Johnny's attempt to understand the man's perspective yielded something that was not unfamiliar and which put fresh knots in his stomach. Watching somebody he loved end up in harm's way, knowing what was happening but being unable to do anything about it and being left to results there was no way to begin apologizing for. He remembered his mother and it suddenly left him wanting to cry. Especially now that his role was coming into view. Just like Darren. You looked at him like Darren looked at you. And even his father had never lashed out the way he had.

"...I was out of line, huh?" Johnny murmured weakly at length.

He hadn't expected the boy's expression to crumple, nor had he been braced for the flash of pain in his eyes. It caused an odd disorientation, a fearful moment of "What did I do?" before he pulled himself back to the present. He hadn't hurt Johnny. It was something else.

"I...no, not really. You didn't have all of the relevant information. But you have a different perspective now, that is all." He moved to stand by the boy's chair, squeezing his shoulder firmly. "All right?"

"I had enough," the teen replied quietly, only raising his reluctant eyes to Jean-Paul as the man's hand settled upon his shoulder.
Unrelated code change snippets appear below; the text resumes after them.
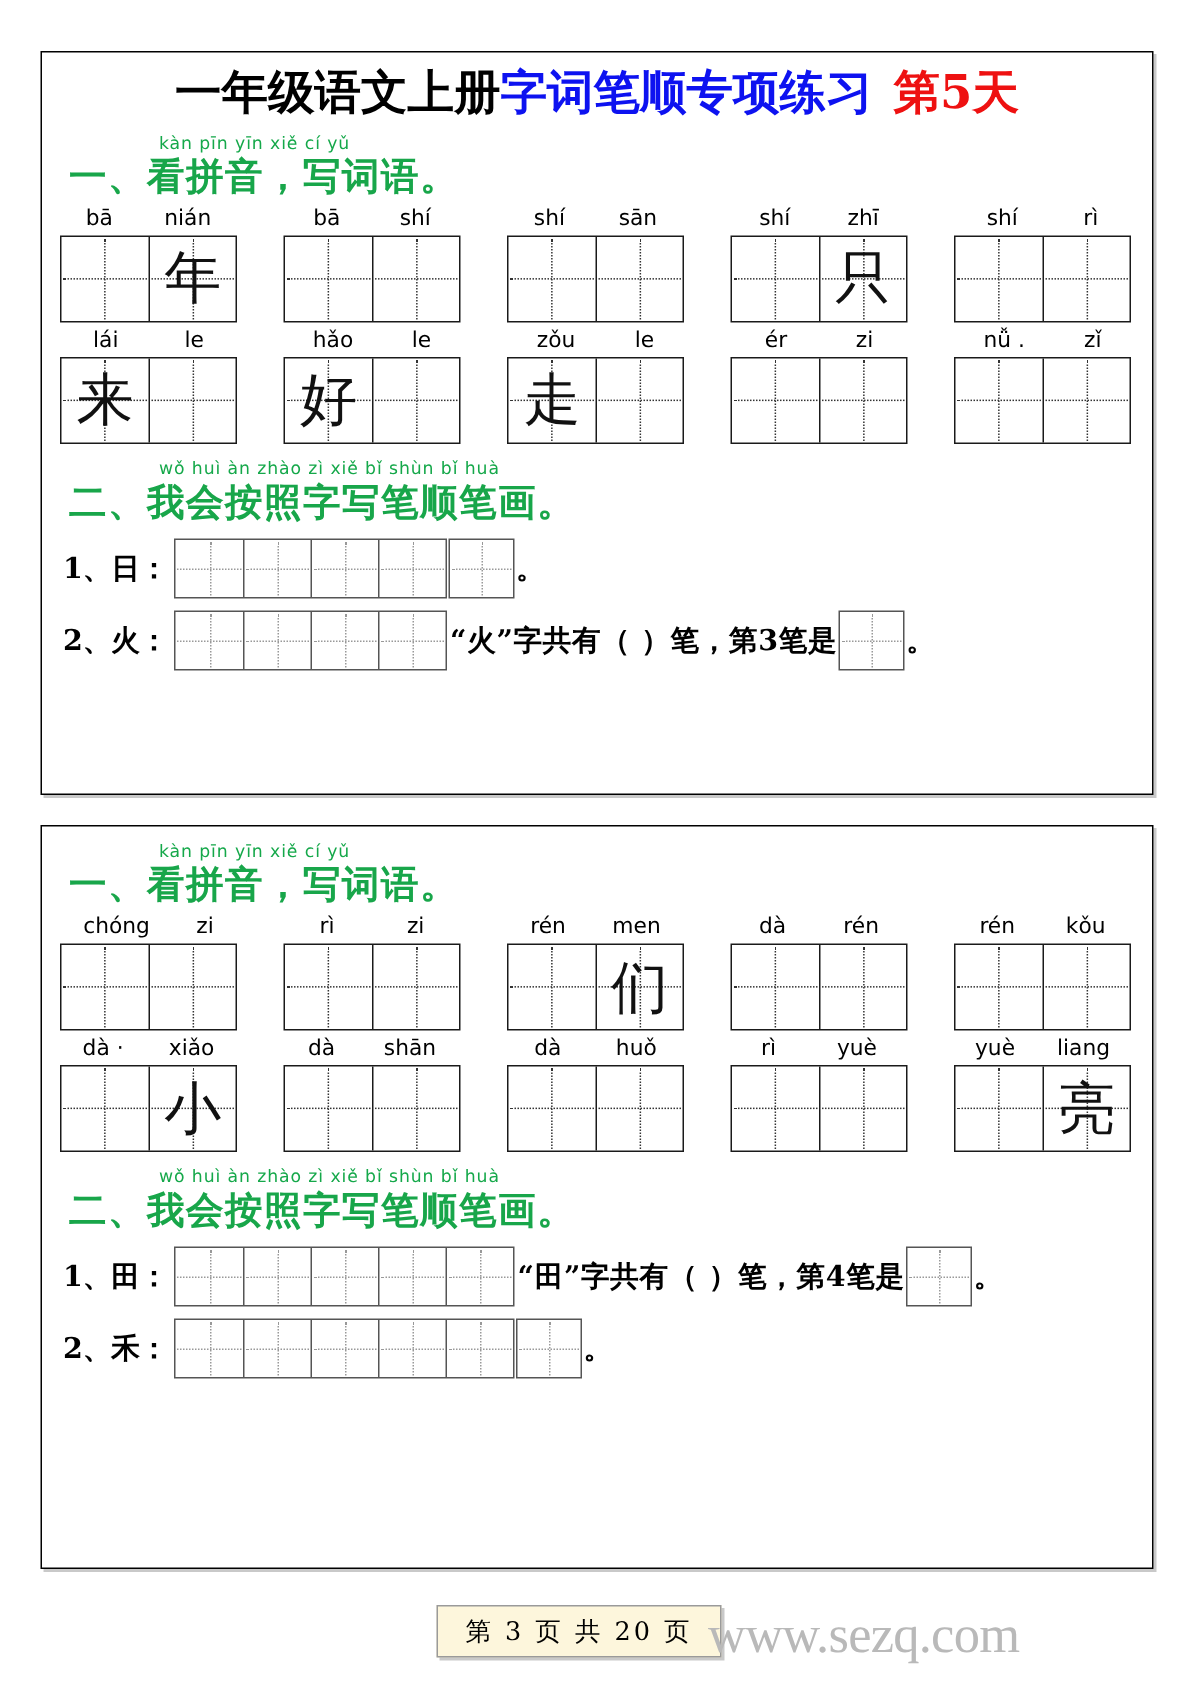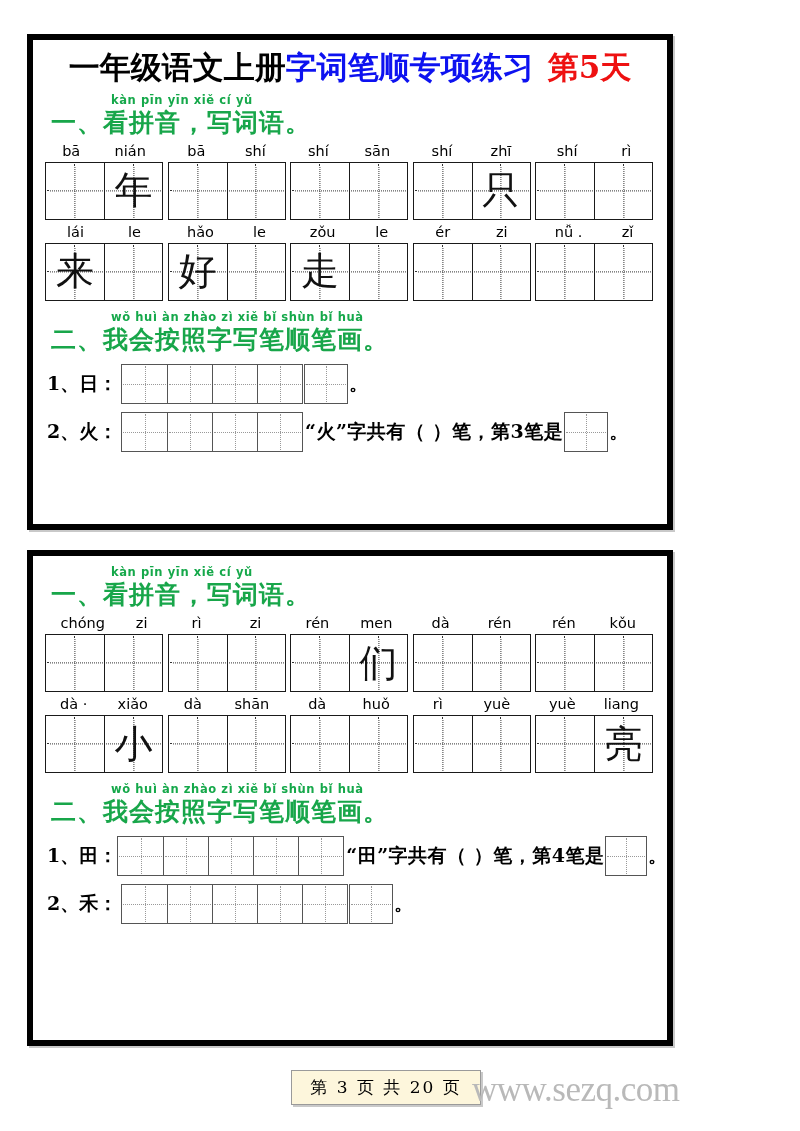--- a/index.html
+++ b/index.html
@@ -19,8 +19,8 @@
   .sheet {
     position: absolute;
     left: 27px;
-    width: 646px;
-    border: 6px solid #000000;
+    width: 742px;
+    border: 1px solid #000000;
     box-shadow: 2px 2px 0 0 #c9c9c9;
     background: #ffffff;
     box-sizing: border-box;

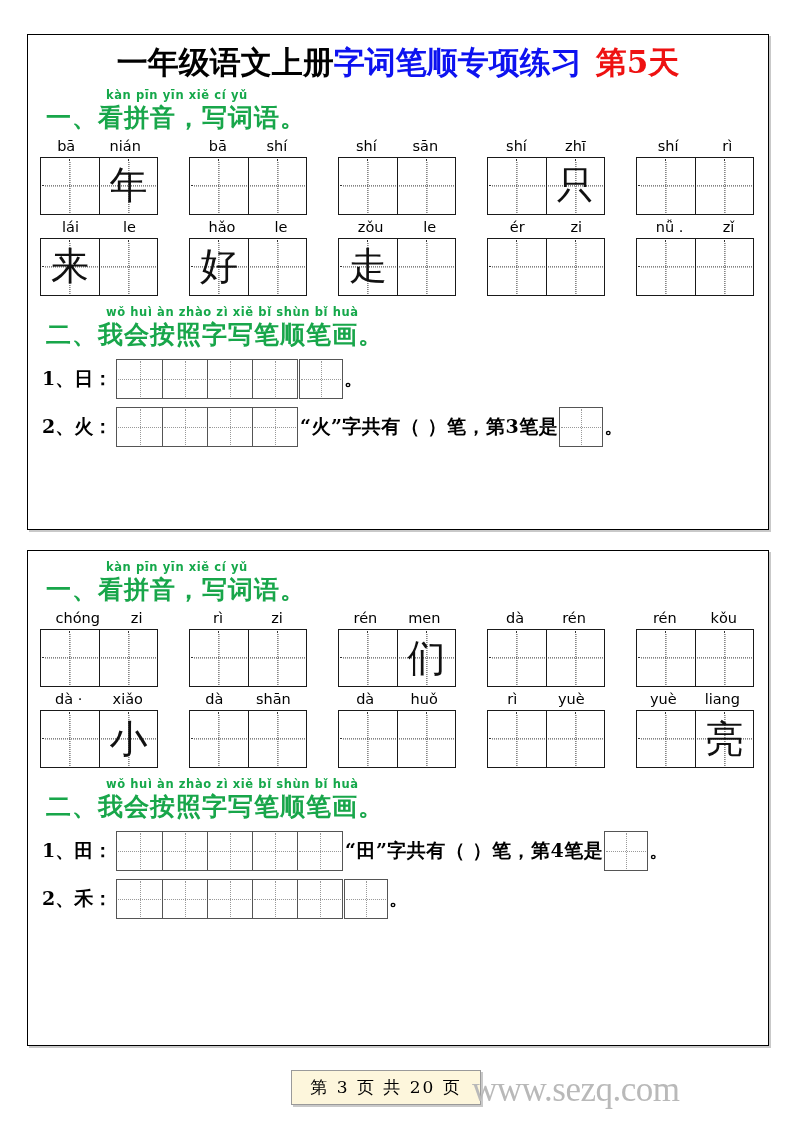--- a/index.html
+++ b/index.html
@@ -54,7 +54,7 @@
     left: 68px; top: 0px;
     color: #15a84a;
     font-size: 11.5px;
-    font-weight: bold;
+    font-weight: normal;
     letter-spacing: 0.6px;
     white-space: nowrap;
     font-family: "DejaVu Sans", sans-serif;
Knowing Nathan should have been enough. His own ability to relate only made it worse, his shame that much more acute with the presence of complete hypocrisy.

"I am still having a hard time understanding why he would say such a thing to you."

Johnny recalled pressing the man for details, in desperate need of some explanation and eventually earning the one that he did. Perhaps it had been the honest sentiment of a guilt-wracked mind or an uncertain man yielding to his obvious need for a scapegoat or even his own need for rationale. Perhaps it was all of these things or something else entirely. He shook his head, "...I don't know. It was the night I came to see you. I was pressing him for details...for a reason...I guess he had to say something."

"I will have to ask him myself, non?" Jean-Paul smiled slightly, hoping to coax the boy into better spirits. "Come on. It is stuffy here. Let us go find a tree."

The man's smile lifted his spirits more than the suggestion that accompanied it, though the resulting confusion was an apt (if temporary) distraction. "Find...a tree?" Something about the idea of Jean-Paul climbing trees almost made him laugh, though the idea of Jean-Paul recently out of the infirmary and climbing trees left him equally amused and uncertain.

"I am very good at climbing trees, I will have you know." Jean-Paul pretending to sulk. "Even without flying."

Finally, Johnny smiled, unable to help himself in the midst of Jean-Paul's pouting. "Really?"

"I will show you. Pick a tree, any tree." He considered. "As long as it will hold my weight."

Still visibly amused, Johnny nodded in agreement and pulled his slim body up from its chair. Some fresh air sounded like a good idea, anyway. He slipped his hoodie over his head, it was too warm outside for it now, and tossed it on the back of his seat before allowing the older man to shepherd him toward the door and the vacant hall. He remembered Nathan leading him out to the medlab stairs by his shoulders and sobered slowly, looking at Jean-Paul before they had made more than a few steps beyond the doorframe. "...Do you think he'll forgive me?"

"I doubt he thinks there is anything you have done that needs forgiving," Jean-Paul said, growing a bit more serious. "Honestly? If you speak with him, I think it will make him feel better about things, at least to an extent."

Johnny felt himself nod. He hoped so. "I'll talk to him. Promise."